Si parte dall'affermazione dell'efficacia del mantenimento metadonico che, negli USA, viene somministrato solo presso Centri di erogazione e trattamento autorizzati dal Governo Federale.

Negli ultimi anni vi è stato un notevole aumento dell'eronomania dovuto all'arrivo di eroina con grado di purezza elevato e spesso questa viene inalata. A tale aumento non ha fatto riscontro un allargamento dei Servizi, per cui solo 170.000 tossicodipendenti su più di 800.000 sono entrati in trattamento. Pertanto si è sperimentato un sistema di coinvolgimento del medico di base dei pazienti in trattamento metadonico stabilizzato in un Centro autorizzato; 47 erano questi pazienti che per un anno non avevano avuto riscontri di consumi illeciti e che erano privi di comorbidità psichiatrica. A random hanno continuato la pratica metadonica del Servizio oppure una volta alla settimana si recavano presso lo studio-ambulatorio del proprio medico (6 medici internisti coinvolti) dove ricevevano una dose da ingerire direttamente e quindi le dosi per 6 giorni da portare a casa.

Ogni mese il medico, oltre a visitare, svolgeva una sessione di counselling per la quale era stato preparato attraverso appositi corsi. Il paziente presentava le urine e discuteva la prevenzione delle ricadute ricevendo anche consulenza anti-fumo. Il counselling mirava all'acquisizione di tecniche di auto-aiuto ed in alcuni pazienti oltre alla urine si è effettuato l'esame tossicologico dei capelli.

Eguale fra i due gruppi è stata la frequenza di uso di droghe illecite, mentre nel gruppo che si spostava solo una volta alla settimane vi è stata maggiore soddisfazione anche se faceva una sola visita mensile con il medico. Le analisi vengono effettuate dal Servizio ambulatoriale specialistico presso il quale questi "vecchi" metadonici sono praticamente sempre in forza.

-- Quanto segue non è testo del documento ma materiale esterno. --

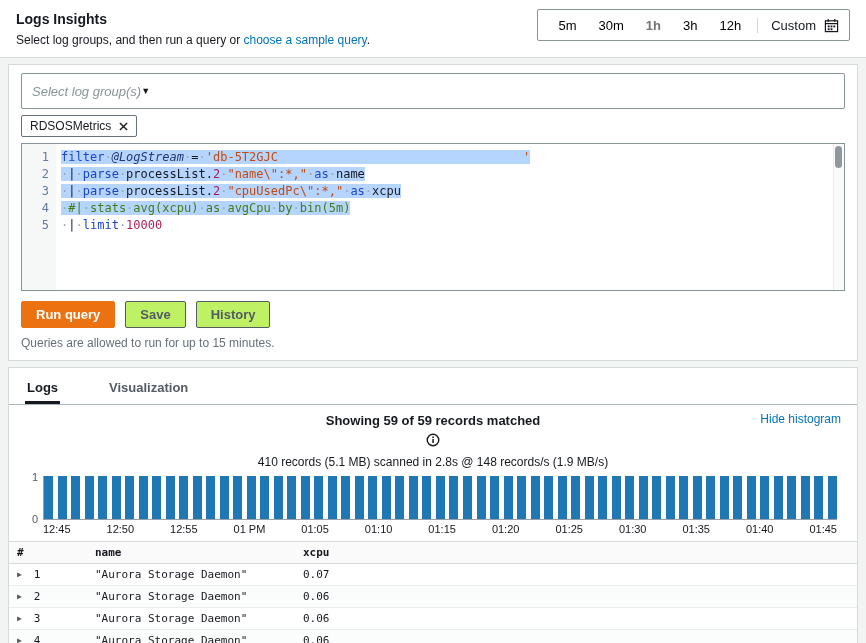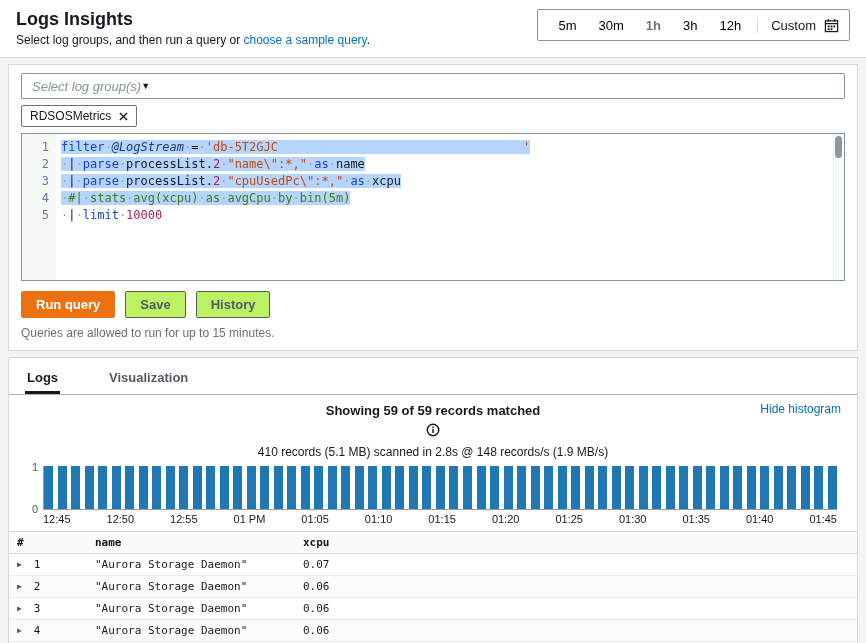--- a/index.html
+++ b/index.html
@@ -9,7 +9,7 @@
 
   
   .page-header { background:#fff; border-bottom:1px solid #d5dbdb; padding:8px 16px 10px; display:flex; justify-content:space-between; align-items:flex-start; }
-  .page-title { font-size:18px; font-weight:700; line-height:22px; }
+  .page-title { font-size:14px; font-weight:700; line-height:22px; }
   .page-sub { font-size:12px; margin-top:3px; }
   .time-range { display:flex; align-items:center; background:#fff; border:1px solid #879596; border-radius:2px; height:32px; padding:0 10px; font-size:13px; margin-top:1px; }
   .tr-opt { padding:0 11px; cursor:pointer; color:#000000; }

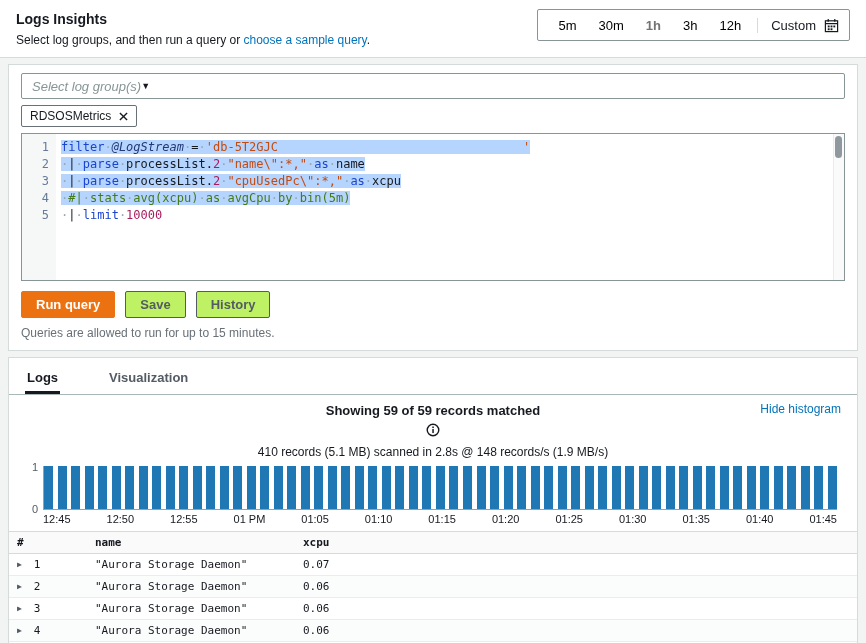--- a/index.html
+++ b/index.html
@@ -21,7 +21,7 @@
 
   
   .query-card { padding:8px 12px 10px; }
-  .lg-select { height:26px; border:1px solid #879596; border-radius:2px; background:#fff; display:flex; align-items:center; padding:0 10px; cursor:pointer; }
+  .lg-select { height:36px; border:1px solid #879596; border-radius:2px; background:#fff; display:flex; align-items:center; padding:0 10px; cursor:pointer; }
   .lg-placeholder { color:#879596; font-style:italic; font-size:13px; }
   .caret { font-size:9px; color:#16191f; }
   .tag { display:inline-flex; align-items:center; gap:8px; border:1px solid #687078; border-radius:2px; background:#fff; padding:3px 8px; font-size:12px; margin-top:6px; }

I pazienti che hanno preso parte all'esperimento non rappresentano certo la media dei tossicodipendenti da eroina in quanto non presentavano comorbidità psichiatrica (che invece risulta nel 47% dei soggetti in trattamento presso i Centri) e, soprattutto, erano tutti senza "polidrug".

Fino a che punto questa situazione è riproducibile nella pratica medica corrente ed, in particolare, fino a che punto il medico se la sente di conservare nel suo ambulatorio quantità non irrilevanti di metadone con tutti i rischi di furti e con l'esposizione a controlli polizieschi, essendo il mercato grigio del metadone piuttosto importante negli Stati Uniti? Certo si tratta di pazienti, si ripete, in situazioni ottimali dai quali venivano accettate ricadute verso droghe illecite senza ricorrere a punizioni ma anzi fornendo informazioni e disponibilità alla discussione sulla prevenzione delle medesime.

Commenta un editoriale del JAMA che i medici prima dell'esperimento non tenevano conto dell'estensione dell'abuso di sostanze psicoattive con forme che non giungono alla definizione di dipendenza secondo il DSM-IV ma crea tutta una serie di problemi di salute che si manifestano non solo nei Dipartimenti di Emergenza e negli studi medici. Nello stesso tempo oggi si realizza la possibilità di trattamenti efficaci che non richiedono contatti prolungati. Certo devono essere interventi con un continuum che supera l'attuale frammentazione. Si tratta però di responsabilizzare professionisti che, finora, non hanno ottenuto grossi risultati ad esempio nell'opera di educazione anti-fumo pro attività fisica e dieta ipolipidica.